Honra Para os que Honram a Deus

Meditação Matinal de Ellen White – Exaltai-O, 1992.

10 de maio – Pág. 145 – Honra Para os que Honram a Deus

Não sabeis que daquele a quem vos ofereceis como servos para obediência, desse mesmo a quem obedeceis sois servos, seja do pecado para a morte ou da obediência para a justiça? Romanos 6:16.

Quando por muito tempo se permitiu que a mente só se demorasse em coisas terrenas, é difícil mudar os hábitos de pensamento. Aquilo que os olhos veem e os ouvidos ouvem com demasiada frequência atrai a atenção e absorve o interesse. Se, porém, queremos entrar na cidade de Deus, e contemplar a Jesus em Sua glória, precisamos acostumar-nos a contemplá-Lo com o olhar da fé nesta vida. As palavras e o caráter de Cristo devem ser frequentemente o assunto de nossos pensamentos e de nossa conversação; e cada dia algum tempo deve ser dedicado especialmente a oração e meditação sobre esses assuntos sagrados.

A santificação é uma obra diária. Ninguém se engane com a crença de que Deus o perdoará e abençoará enquanto está calcando aos pés um de Seus requisitos. O cometimento intencional de um pecado conhecido silencia a voz testemunhadora do Espírito e separa a pessoa de Deus. Quaisquer que sejam os êxtases do sentimento religioso, Jesus não pode habitar no coração que menospreza a lei divina. Deus só honrará os que O honram.

“Daquele a quem vos ofereceis como servos para  obediência, desse mesmo a quem obedeceis sois servos” (Romanos 6:16). Se condescendemos com a ira, concupiscência, cobiça, ódio, egoísmo, ou qualquer outro pecado, tornamo-nos servos do pecado. “Ninguém pode servir a dois senhores” (Mateus 6:24). Se servimos ao pecado, não podemos servir a Cristo. O cristão sentirá as instigações do pecado, pois a carne milita contra o Espírito; mas o Espírito milita contra a carne, mantendo uma luta constante. É aí que a ajuda de Cristo é necessária. A fraqueza humana une-se à força divina, e a fé exclama: “Graças a Deus, que nos dá a vitória por nosso Senhor Jesus Cristo!” (1Coríntios 15:57).
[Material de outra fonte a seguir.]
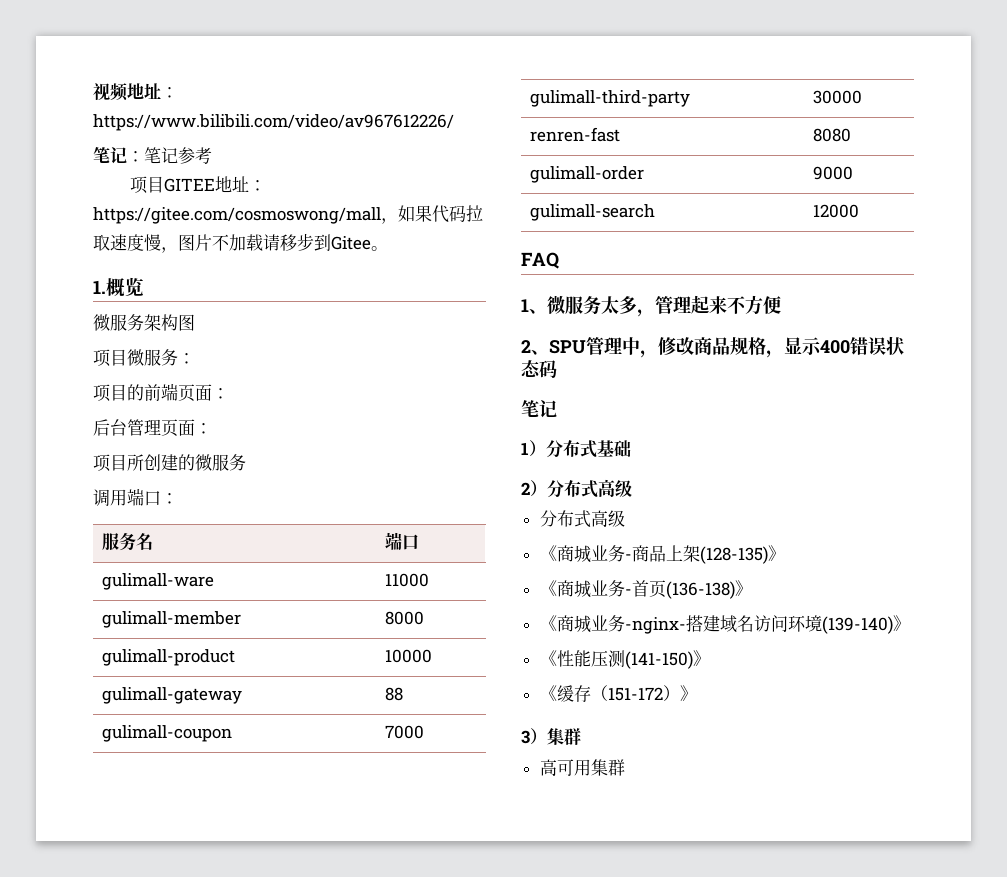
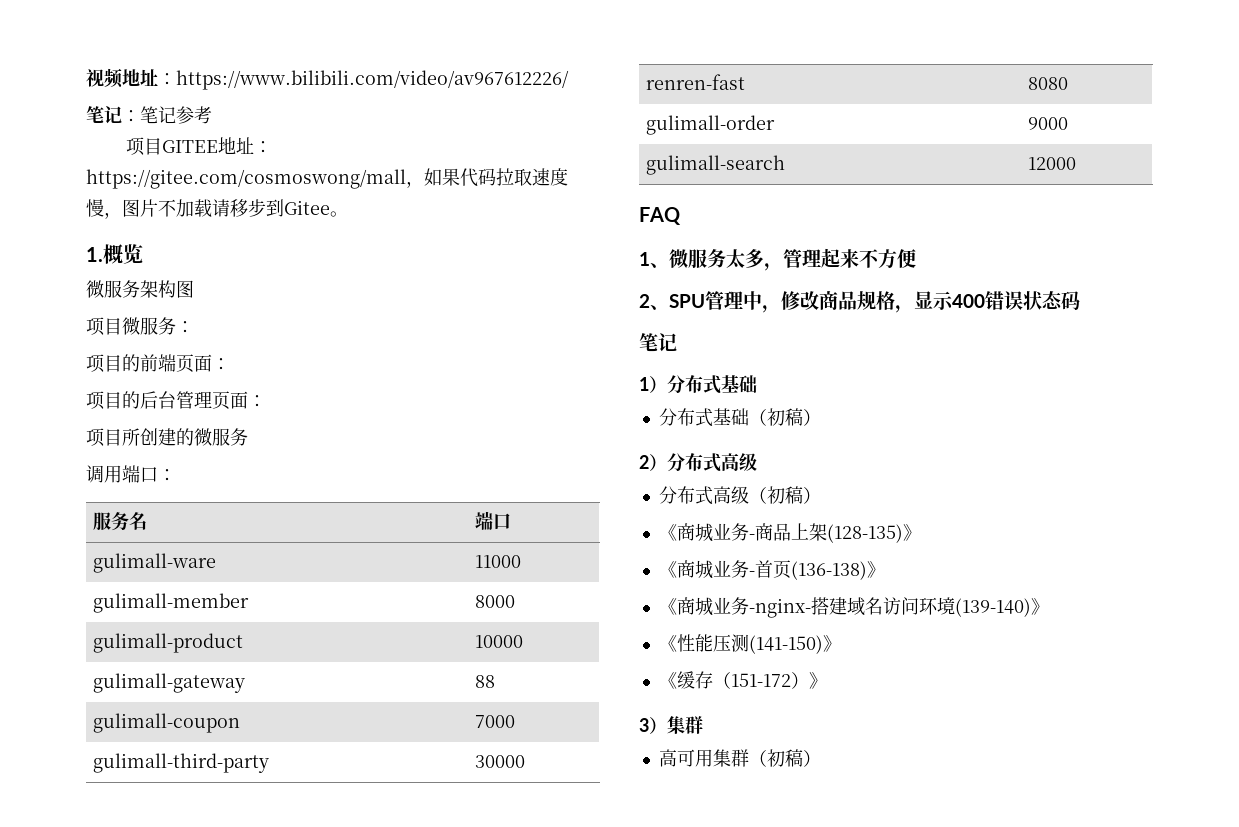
(229, 393) none -> [86,391,140,410] 项目的
(631, 448) none -> [658,408,821,427] // 分布式基础（初稿）
(625, 518) none -> [748,486,821,504] （初稿）
(625, 767) none -> [748,749,821,767] （初稿）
Se queremos desenvolver um caráter que Deus possa aceitar, precisamos formar hábitos corretos em nossa vida religiosa. A oração diária é tão essencial ao crescimento na graça e mesmo à própria vida espiritual, como o alimento temporal para o bem-estar físico. Devemos acostumar-nos a elevar muitas vezes os pensamentos a Deus em oração. Se a mente vagueia, precisamos trazê-la de volta; por perseverante esforço, o hábito finalmente tornará isso fácil. Não podemos por um só momento separar-nos de Cristo com segurança. Podemos ter Sua presença para acompanhar-nos a cada passo, mas somente se observarmos as condições que Ele mesmo estabeleceu.

A religião deve tornar-se a grande ocupação da vida. Tudo o mais deve estar subordinado. Todas as nossas faculdades da mente, corpo e espírito precisam estar empenhadas na peleja cristã. Precisamos olhar para Cristo a fim de obter força e graça, e alcançaremos a vitória tão seguramente como Cristo o fez por nós. Review and Herald, 15 de novembro de 1887.